GPT-4, regarded as one of the most powerful language models in the world since its release, has unfortunately experienced a series of crises of trust.
If we connect the "intermittent intelligence" incident earlier this year with OpenAI's redesign of the GPT-4 architecture, then there are recent reports that GPT-4 has become "lazy" "The rumors are even more interesting. Someone tested and found that as long as you tell GPT-4 "it is winter vacation", it will become lazy, as if it has entered a hibernation state.
To solve the problem of poor zero-sample performance of the model on new tasks, we can take the following methods: 1. Data enhancement: Increase the generalization ability of the model by expanding and transforming existing data. For example, image data can be altered by rotation, scaling, translation, etc., or by synthesizing new data samples. 2. Transfer learning: Use models that have been trained on other tasks to transfer their parameters and knowledge to new tasks. This can leverage existing knowledge and experience to improve
Recently, researchers from the University of California, Santa Cruz published a new discovery in a paper that may It can explain the underlying reasons for the performance degradation of GPT-4.
“We found that LLM performed surprisingly better on datasets released before the training data creation date. Datasets released later."
They perform well on "seen" tasks and perform poorly on new tasks. This means that LLM is just a method of imitating intelligence based on approximate retrieval, mainly memorizing things without any level of understanding.
To put it bluntly, LLM’s generalization ability is “not as strong as stated” - the foundation is not solid, and there will always be mistakes in actual combat.
One of the major reasons for this result is "task pollution", which is one form of data pollution. The data pollution we are familiar with before is test data pollution, which is the inclusion of test data examples and labels in the pre-training data. "Task contamination" is the addition of task training examples to pre-training data, making the evaluation in zero-sample or few-sample methods no longer realistic and effective.
The researcher conducted a systematic analysis of the data pollution problem for the first time in the paper:
Paper link: https://arxiv.org/pdf/2312.16337.pdf
After reading the paper, someone said "pessimistically":
This is the fate of all machine learning (ML) models that do not have the ability to continuously learn, that is, ML models The weights are frozen after training, but the input distribution continues to change, and if the model cannot continue to adapt to this change, it will slowly degrade.

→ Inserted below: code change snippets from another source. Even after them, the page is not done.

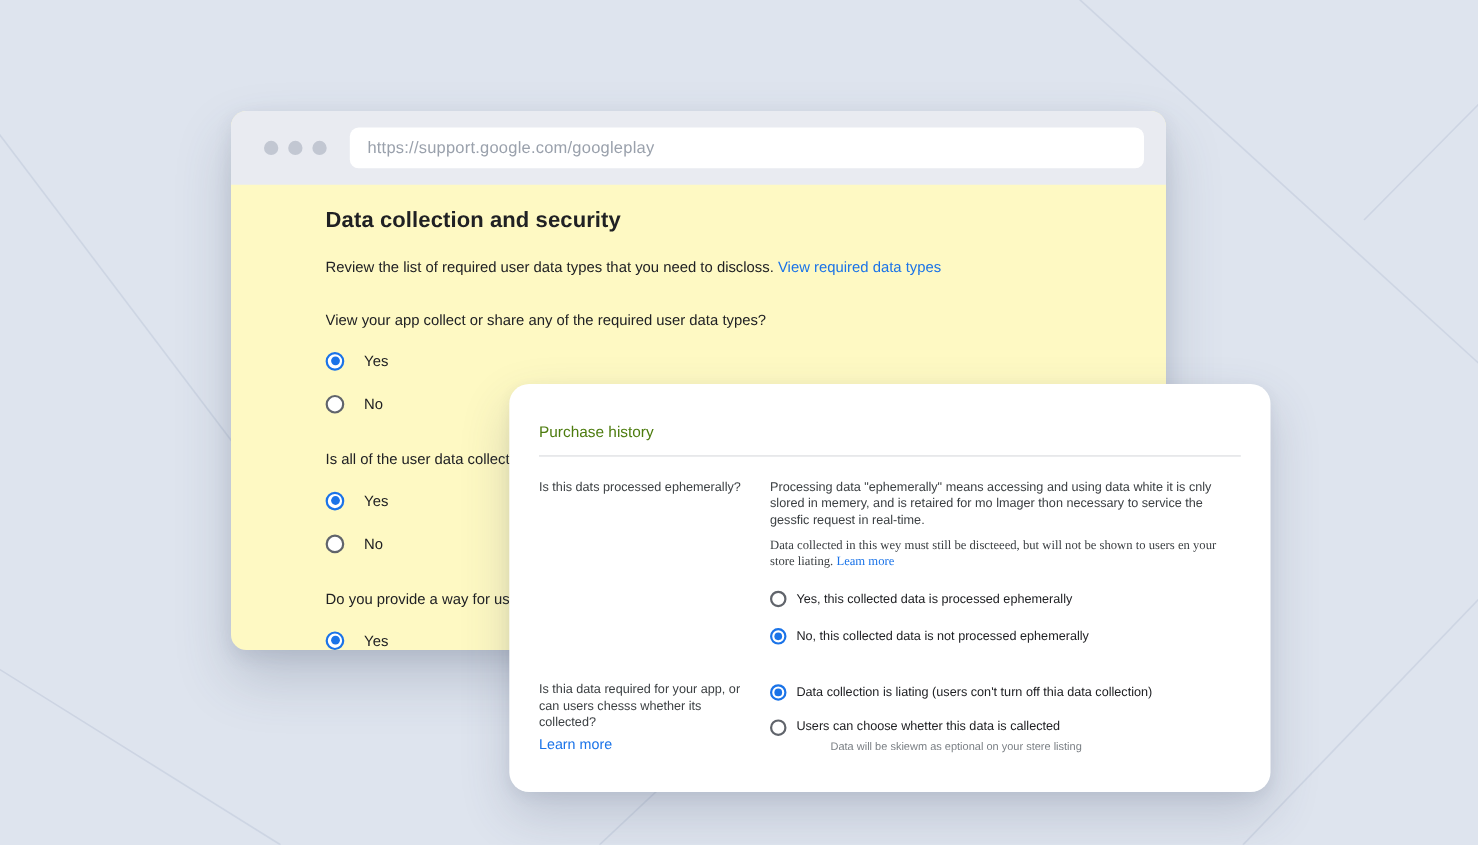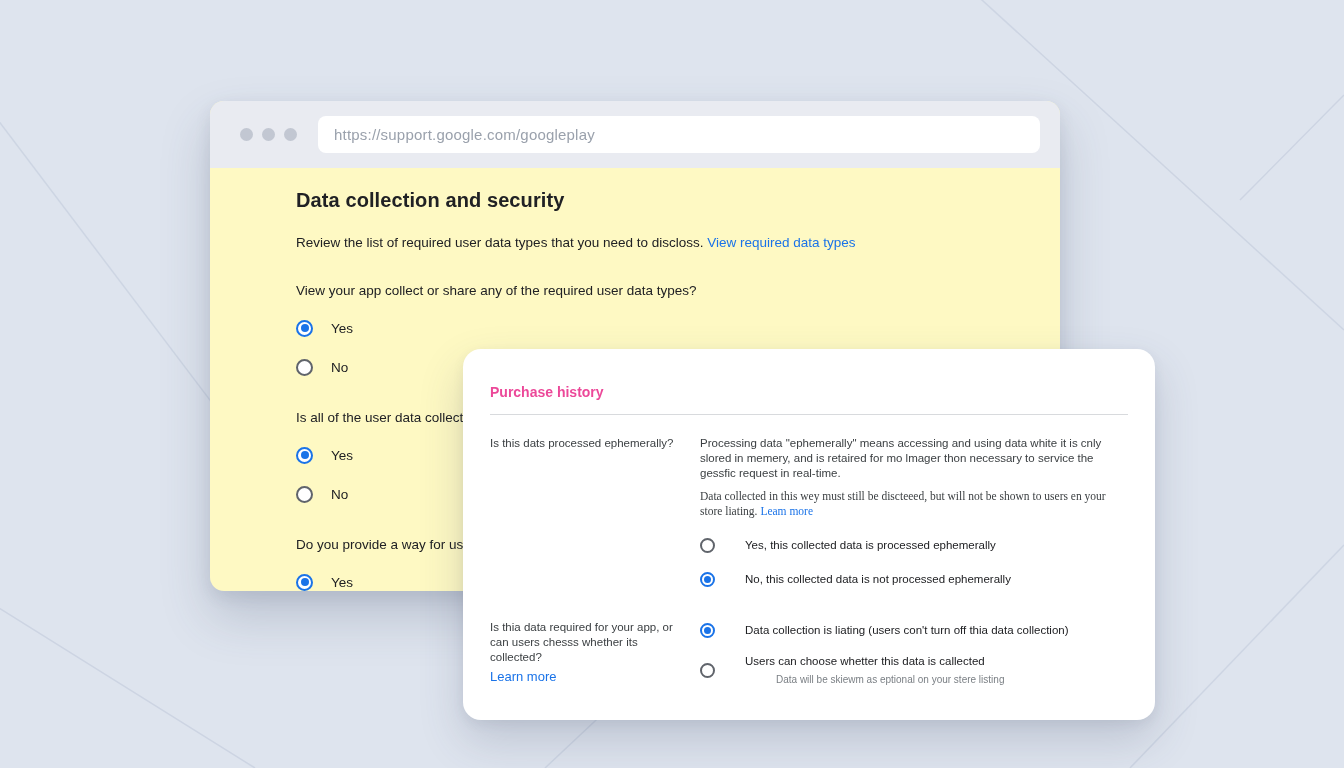--- a/index.html
+++ b/index.html
@@ -46,28 +46,28 @@
   .radio.sm { width:15px; height:15px; }
   .radio.sm.sel::after { left:2px; top:2px; right:2px; bottom:2px; }
 
   
   .overlay-card {
     position:absolute; left:463px; top:349px; width:692px; height:371px;
     background:#ffffff; border-radius:18px;
     box-shadow:0 20px 45px rgba(60,72,100,0.20), 0 4px 12px rgba(60,72,100,0.08);
     padding:35px 27px 0 27px;
   }
-  .card-title { font-size:14px; font-weight:700; color:#ec4899; }
+  .card-title { font-size:14px; font-weight:400; color:#4d7c0f; }
   .divider { margin-top:14px; border-bottom:1px solid #d8dadd; }
   .qa-grid { display:grid; grid-template-columns:210px 1fr; margin-top:21px; }
   .qa-label { font-size:11.5px; color:#3c4043; line-height:15px; padding-right:24px; }
   .qa-label .blue-link { display:inline-block; margin-top:4px; font-size:13px; }
   .qa-right { font-size:11.5px; color:#3c4043; line-height:15px; }
   .qa-right p + p { margin-top:8px;font-family:Liberation Serif, serif; }
-  .opt-row-sm { display:flex; align-items:center; gap:30px; margin-top:18px; }
+  .opt-row-sm { display:flex; align-items:flex-start; gap:9px; margin-top:18px; }
   .opt-row-sm .opt-label { font-size:11.5px; color:#202124; line-height:15px; padding-top:1px; }
   .opt-sub { font-size:10px; color:#7a7f84; margin-top:3px;margin-left:31px; }
   .mt-md { margin-top:16px; }
   .mt-q2 { margin-top:33px; }
 </style>
 </head>
 <body>
 
 <svg class="bg-lines" viewBox="0 0 1344 768" fill="none">
   <g stroke="#c6cede" stroke-width="1.5" opacity="0.7">

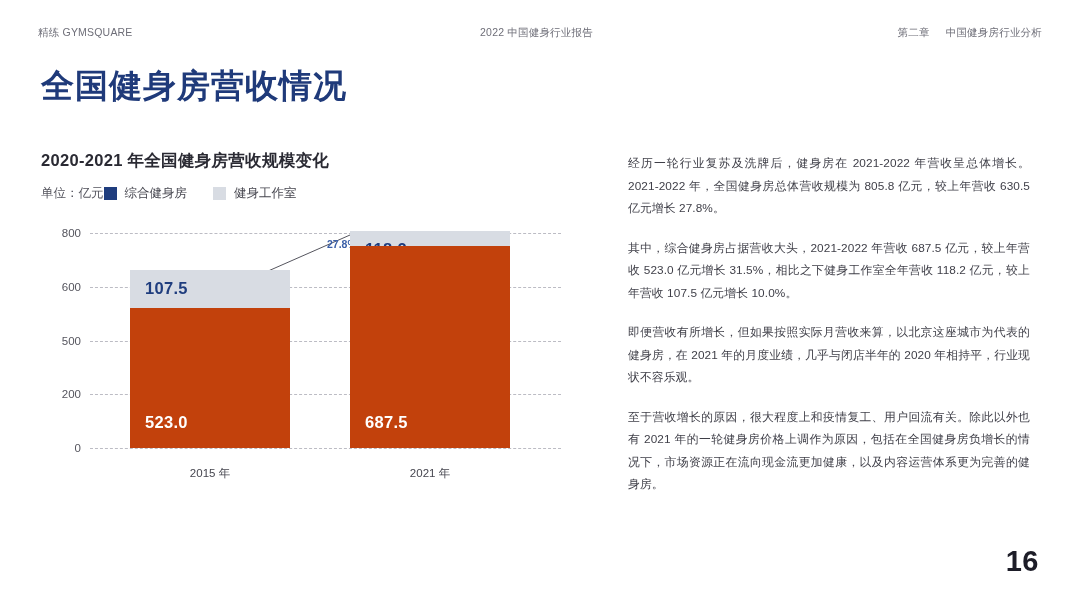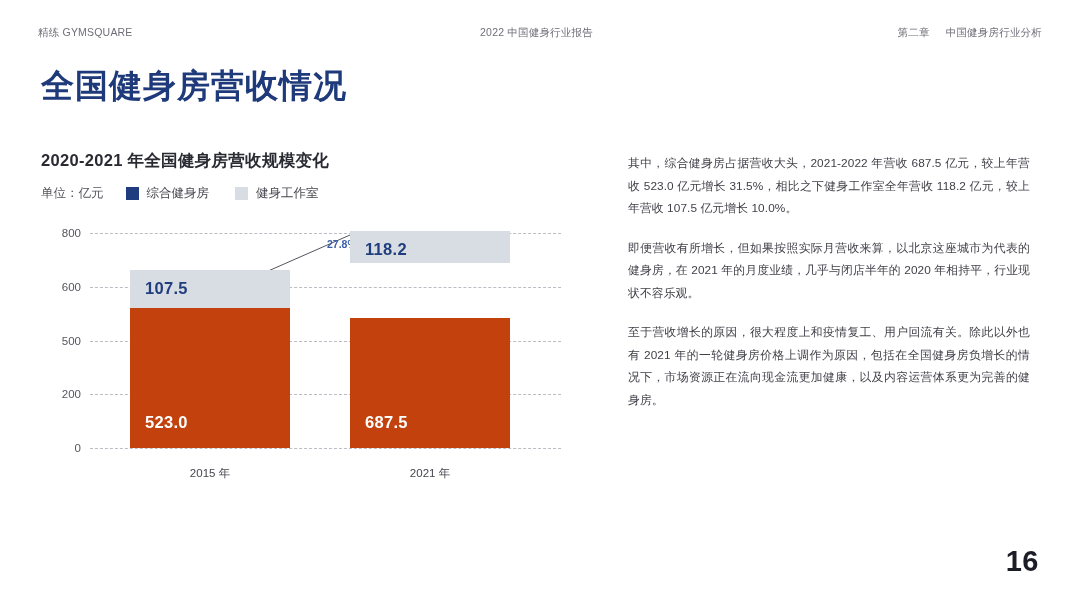--- a/index.html
+++ b/index.html
@@ -81,21 +81,20 @@
   }
   .legend-row {
     margin-top: 13px;
     display: flex;
     align-items: center;
     font-size: 12.5px;
     color: #55555e;
     white-space: nowrap;
   }
   .unit-label {
-    margin-right: 22px;
   }
   .legend-item {
     display: flex;
     align-items: center;
     margin-right: 26px;
   }
   .legend-swatch {
     width: 13px;
     height: 13px;
     margin-right: 8px;
@@ -268,30 +267,31 @@
       </div>
       <div class="seg seg-navy" style="bottom:0px; height:140.5px;">
         <span class="seg-label">523.0</span>
       </div>
     </div>
 
     <div class="bar" style="left:309px; top:0px; height:215px;">
       <div class="seg seg-gray" style="bottom:184.8px; height:31.8px;">
         <span class="seg-label">118.2</span>
       </div>
-      <div class="seg seg-navy" style="bottom:0px; height:130px;padding-left:40px;">
+      <div class="seg seg-navy" style="bottom:0px; height:202px;padding-left:40px;">
         <span class="seg-label">687.5</span>
       </div>
     </div>
 
     <div class="xtick" style="left:89px; top:233px;">2015 年</div>
     <div class="xtick" style="left:309px; top:233px;">2021 年</div>
 
   </div>
 </div>
 
 <div class="text-col">
+  <p class="para">经历一轮行业复苏及洗牌后，健身房在 2021-2022 年营收呈总体增长。2021-2022 年，全国健身房总体营收规模为 805.8 亿元，较上年营收 630.5 亿元增长 27.8%。</p>
   <p class="para">其中，综合健身房占据营收大头，2021-2022 年营收 687.5 亿元，较上年营收 523.0 亿元增长 31.5%，相比之下健身工作室全年营收 118.2 亿元，较上年营收 107.5 亿元增长 10.0%。</p>
   <p class="para">即便营收有所增长，但如果按照实际月营收来算，以北京这座城市为代表的健身房，在 2021 年的月度业绩，几乎与闭店半年的 2020 年相持平，行业现状不容乐观。</p>
   <p class="para">至于营收增长的原因，很大程度上和疫情复工、用户回流有关。除此以外也有 2021 年的一轮健身房价格上调作为原因，包括在全国健身房负增长的情况下，市场资源正在流向现金流更加健康，以及内容运营体系更为完善的健身房。</p>
 </div>
 
 <div class="page-number">16</div>
 
 </body></html>

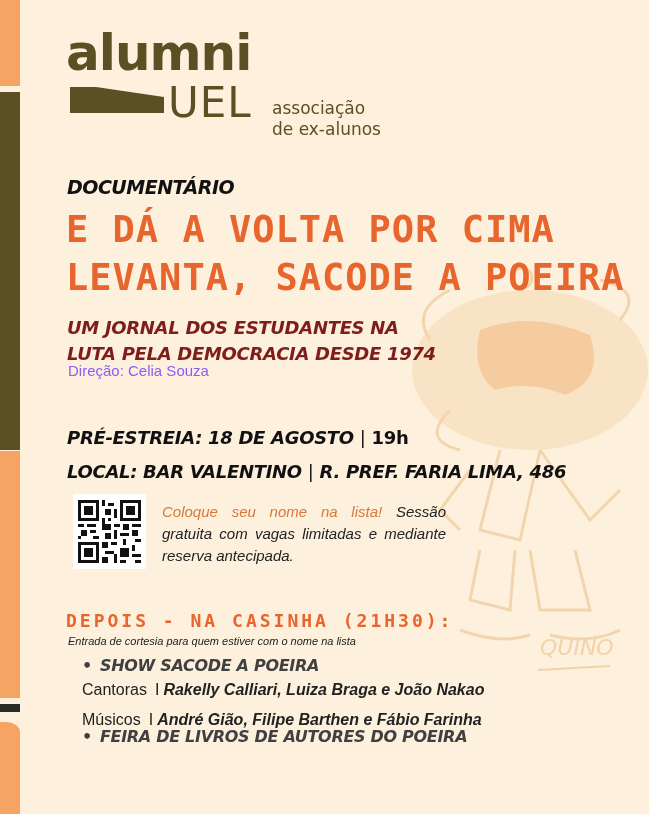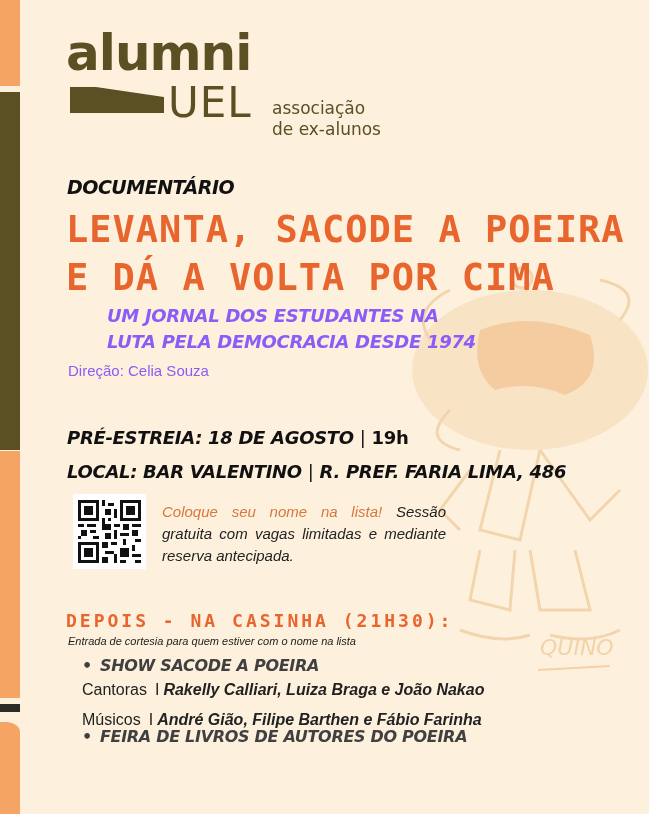--- a/index.html
+++ b/index.html
@@ -36,21 +36,21 @@
     color: #5A5024; line-height: 21px; margin-top: 32px;
   }
 
   .heavy { font-family: "DejaVu Sans", sans-serif; font-weight: bold; font-style: italic; }
   .kicker { position: absolute; left: 67px; top: 176px; font-size: 19px; letter-spacing: -0.5px; color: #111; }
   .title {
     position: absolute; left: 66px; top: 206px;
     font-family: "DejaVu Sans Mono", monospace; font-weight: bold;
     font-size: 37px; line-height: 48px; color: #E8652D; letter-spacing: 1px;
   }
-  .subtitle { position: absolute; left: 67px; top: 303px; font-size: 18px; line-height: 26px; color: #8b5cf6; letter-spacing: -0.3px; margin-left: 40px; }
+  .subtitle { position: absolute; left: 67px; top: 315px; font-size: 18px; line-height: 26px; color: #7f1d1d; letter-spacing: -0.3px; }
   .direction { position: absolute; left: 68px; top: 362px; font-size: 15px; color: #8b5cf6; }
   .event-line { position: absolute; left: 67px; font-size: 18px; color: #111; letter-spacing: -0.3px; white-space: nowrap; }
   .event-line .sep { font-weight: normal; font-style: normal; margin: 0 6px; }
   .event-line .hr { font-style: normal; }
 
   .qr { position: absolute; left: 73px; top: 494px; width: 73px; height: 75px; background: #fff; padding: 5px; }
   .qr svg { width: 63px; height: 65px; display: block; }
   .rsvp {
     position: absolute; left: 162px; top: 501px; width: 284px;
     font-size: 15px; line-height: 22px; font-style: italic; color: #222; text-align: justify;
@@ -102,22 +102,22 @@
   <path d="M0 0 L26 0 L94 10 L94 26 L0 26 Z" fill="#5A5024"></path>
 </svg>
 <div class="logo-uel">UEL</div>
 <div class="logo-sub">
   <div>associação</div>
   <div>de ex-alunos</div>
 </div>
 
 <div class="kicker heavy">DOCUMENTÁRIO</div>
 <div class="title">
+  <div>E DÁ A VOLTA POR CIMA</div>
   <div>LEVANTA, SACODE A POEIRA</div>
-  <div>E DÁ A VOLTA POR CIMA</div>
 </div>
 <div class="subtitle heavy">
   <div>UM JORNAL DOS ESTUDANTES NA</div>
   <div>LUTA PELA DEMOCRACIA DESDE 1974</div>
 </div>
 <div class="direction">Direção: Celia Souza</div>
 
 <div class="event-line heavy" style="top:427px;">
   <span>PRÉ-ESTREIA: 18 DE AGOSTO</span><span class="sep">|</span><span class="hr">19h</span>
 </div>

This means that as programming languages are constantly updated, LLM-based coding tools will also degrade. This is one of the reasons why you don't have to rely too heavily on such a fragile tool.
The cost of constantly retraining these models is high, and sooner or later someone will give up on these inefficient methods.
No ML model yet can reliably and continuously adapt to changing input distributions without causing severe disruption or performance loss to the previous encoding task.
And this is one of the areas where biological neural networks are good at. Due to the strong generalization ability of biological neural networks, learning different tasks can further improve the performance of the system, because the knowledge gained from one task helps to improve the entire learning process itself, which is called "meta-learning".
How serious is the problem of "task pollution"? Let’s take a look at the content of the paper.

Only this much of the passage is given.